Hannity falsely claimed a "media mob" is "looking for ways, oh, to bludgeon President [Donald] Trump politically"

By Matthew Rozsa

Staff Writer

Published April 2, 2020 9:56PM (EDT)

Sean Hannity on "Hannity" (Fox News)
Sean Hannity on "Hannity" (Fox News)

Fox News host Sean Hannity threatened to sue a purported "media mob" during a Wednesday night segment, in which he addressed criticisms who rebuked the right-wing network's coverage of the coronavirus pandemic as dangerous

"What they are doing is repulsive," Hannity claimed. "It is ugly. It hurts the country. It shouldn't surprise us, because they have hated Trump every second, minute, hour of every 24 hour day for over three years. They represent the media wing of the Democratic Party: nothing more, nothing less."

Hannity opened the segment by falsely claiming that a "media mob" was "looking for ways, oh, to bludgeon President [Donald] Trump politically" while covering the global pandemic. The Fox News host alleged that the so-called "mob" had misrepresented his coverage of the crisis and pointed to a timeline of his work on his website "so they can't plead ignorance when I think about suing them." (Salon was one of the outlets mentioned in the aforementioned post.) 

During his Wednesday broadcast, Hannity pointed to editorials published by mainstream media outlets, which he alleged had hurt the country. He called out a Feb. 5 op-ed op-ed in The Washington Post that criticized Trump's China travel ban as ineffective and racially charged by Rosie Spinks, as well as a Feb. 26 column The New York Times in which Gail Collins advocated for calling COVID-19 the "Trumpvirus." Hannity also attacked opinion pieces by The Post's Erik Wemple (whom he repeatedly insulted as "Pimple") that called for the Fox News host to be fired and praised CNN and MSNBC for refusing to carry Trump's full press briefings on the pandemic.

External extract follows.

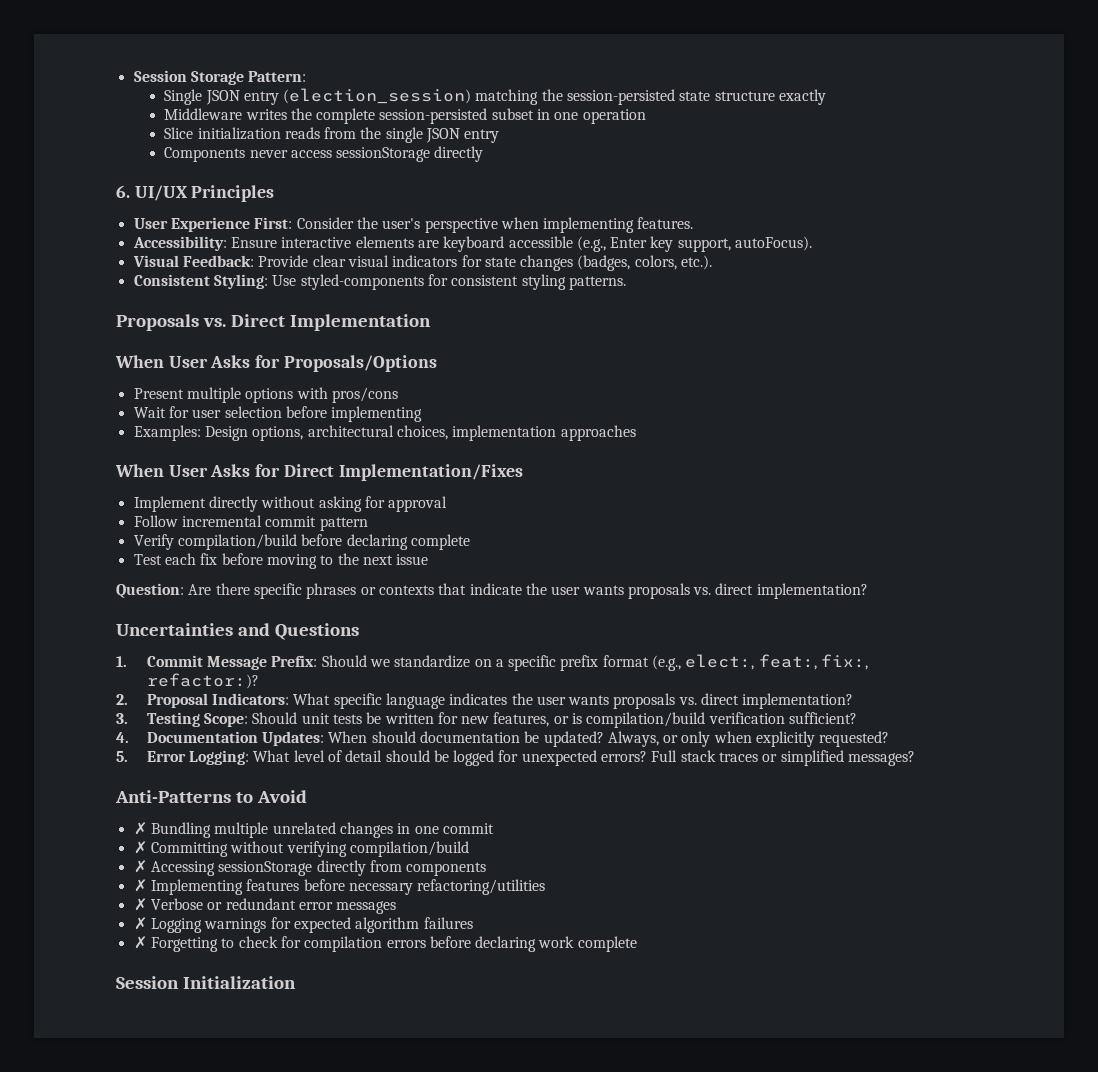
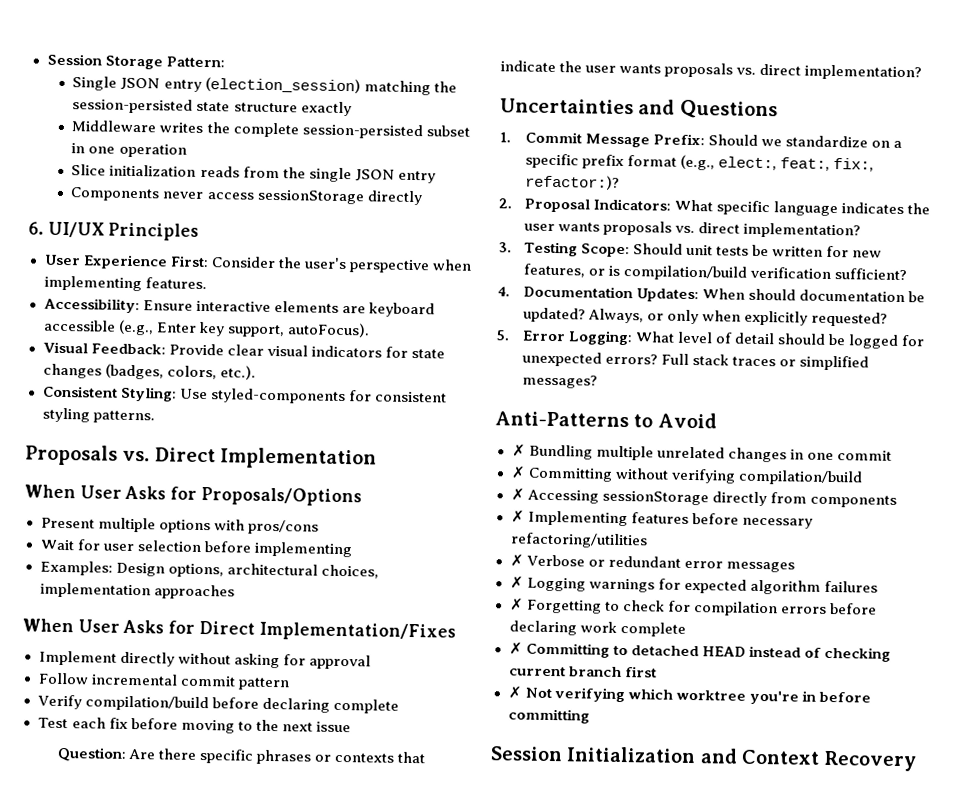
+ ✗ Committing to detached HEAD instead of checking current branch first
+ ✗ Not verifying which worktree you're in before committing
- Session Initialization
+ Session Initialization and Context Recovery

Though Hannity interviewed Dr. Anthony Fauci in January and expressed concern about the pandemic at the time, he has on other occasions downplayed its significance. He mocked left-wing concerns about the pandemic in a Feb. 25 monologue in which he claimed that "the media mob and the Democratic extreme radical socialist party would like you to think" that "the apocalypse is imminent, and you're going to all die. All of you, in the next 48 hours. And it's all President Trump's fault." 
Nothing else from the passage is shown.